Table of Contents
|
Introduction
After you've worked the bugs out, you may if you wish make your program smaller and run faster. This section is dedicated to just that purpose. Although there are a lot of things you can do, here are some general things that can help:
Code replacements
xor a vs. ld a,0
A simple way to set a to zero, saving 1 byte and 3 T-states. Don't use this if you want to preserve flags.
or a vs. cp 0
If you want to compare for equality, sign or parity, you can save 1 byte and 3 T-states. Also always resets C flag.
dec a vs. cp 1
If you can, dec a is a smaller and faster way to check if a or any other register is 1. 8-bit increments and decrements will effect both the z flag and sign flag, among other things.
inc a vs. cp 255
Again, this is a byte smaller and 3 t-states faster if you use inc a.

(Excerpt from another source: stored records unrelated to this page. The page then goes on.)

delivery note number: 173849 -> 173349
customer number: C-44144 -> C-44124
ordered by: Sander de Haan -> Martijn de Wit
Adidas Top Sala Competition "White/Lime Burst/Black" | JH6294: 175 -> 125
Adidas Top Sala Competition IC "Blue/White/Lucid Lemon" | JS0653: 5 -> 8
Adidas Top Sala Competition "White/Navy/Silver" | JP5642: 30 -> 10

It does not preserve a, but you can often do this and it works on all of the main 8-bit registers and (hl).
adc a,0 vs. jr nc,$+3 \ inc a
adc a,0 is 7 t-states and 2 bytes, whereas the latter is 3 bytes and 11 t-states if the c flag is set, 12 if it is reset. Save a byte and 4 to 5 cycles !
ccf \ adc a,0 vs. jr c,$+3 \ inc a
They are the same size, but the former is always 11 t-states whereas the latter is either 11 or 12 depending on the c flag.

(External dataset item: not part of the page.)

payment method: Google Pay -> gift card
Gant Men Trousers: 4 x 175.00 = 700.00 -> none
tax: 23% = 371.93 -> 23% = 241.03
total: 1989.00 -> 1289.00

sbc a,0 vs. jr nc,$+3 \ dec a
See adc a,0 vs. jr nc,$+3 \ inc a.
ccf \ sbc a,0 vs. jr c,$+3 \ dec a
See ccf \ adc a,0 vs. jr c,$+3 \ inc a.
scf \ ccf
This is used to reset the c flag, but there are many other ways to do that. This is 8 t-states, 2 bytes, but the following are 1 byte, 4 t-states:
or a ;z flag is set if a = 0
and a ;z flag is set if a=0
xor a ;always sets the z flag, sets A=0
cp a ;always sets the z flag.
sub a ;always sets the z flag, sets A=0
As well, the following are two bytes, but 7 t-states. You should not use these :
sub 0
add a,0
cp 0
In each of these cases, other flags are also modified.
Cursor/pen
ld hl,$0100 ;$01 is the row, and $00 is the column
ld (curRow),hl
ld (penCol),hl
This is much more efficient if you're going to change both cursor/pen positions. Because curCol is right after curRow (and penRow is right after penCol), you can use a 16-bit register to load both at once.
PutS
Something you may or may not know, it is that PutS and any other variation modifies HL to point to the byte after the null-term. This is very useful, especially when displaying multiple items to different locations on the screen without having to load string after string into hl.
ld hl,txtTest
bcall(_PutS)
ld de,$0100
ld (curRow),de
ld hl,txtTest2
bcall(_PutS)
;...
txtTest:
.db "Test",0
txtTest2:
.db "Test2",0
can be
ld hl,txtTest
bcall(_PutS)
ld de,$0100
ld (curRow),de
;we don't need "ld hl,txtTest2", because hl already points to txtTest2
bcall(_PutS)
;...
txtTest:
.db "Test",0
;txtTest2 ;Optional, doesn't affect speed or size here
.db "Test2",0
It also allows you to display strings through a loop say, for a high score board.
high:
ld b,8
ld de,0
ld (curRow),de
ld hl,txtHigh
highloop:
push hl
push de
ld a,(hl)
ld h,0
ld l,a
bcall(_DispHL)
pop de
pop hl
inc hl
bcall(_PutS)
inc e
ld d,0
ld (curRow),de
djnz highloop
bcall(_GetKey)
ret
txtHigh:
.db 20,"HIGH SCORE!",0
txt2nd:
.db 19,"HIGH SCORE!",0
txt3rd:
.db 18,"HIGH SCORE!",0
txt4th:
.db 17,"HIGH SCORE!",0
txt5th:
.db 16,"HIGH SCORE!",0
txt6th:
.db 15,"HIGH SCORE!",0
txt7th:
.db 14,"HIGH SCORE!",0
txt8th:
.db 13,"HIGH SCORE!",0
Optimised Code Snippets
Test For 0 (8-bits)
For any 8-bit register, you can use the following:
inc [reg8]
dec [reg8]
This will set the z flag if the register is 0, else nz. It is 8 t-states, 2 bytes, and preserves registers.
Set A=0
ld a,0 is 2 bytes, 7 t-states, the following are 1-byte and 4 t-states:
xor a
sub a
Note that these will change flags, but usually that is okay.
16-bit CP
To compare HL to another 16-bit register, you can do the following:
or a
sbc hl,[reg16]
add hl,[reg16]
The or a is simply to reset the c flag, so if the c flag is reset at this point, don't include that and save a byte plus 4 t-states. The speed here is 4+15+11 = 30 t-states and it is 4 bytes total.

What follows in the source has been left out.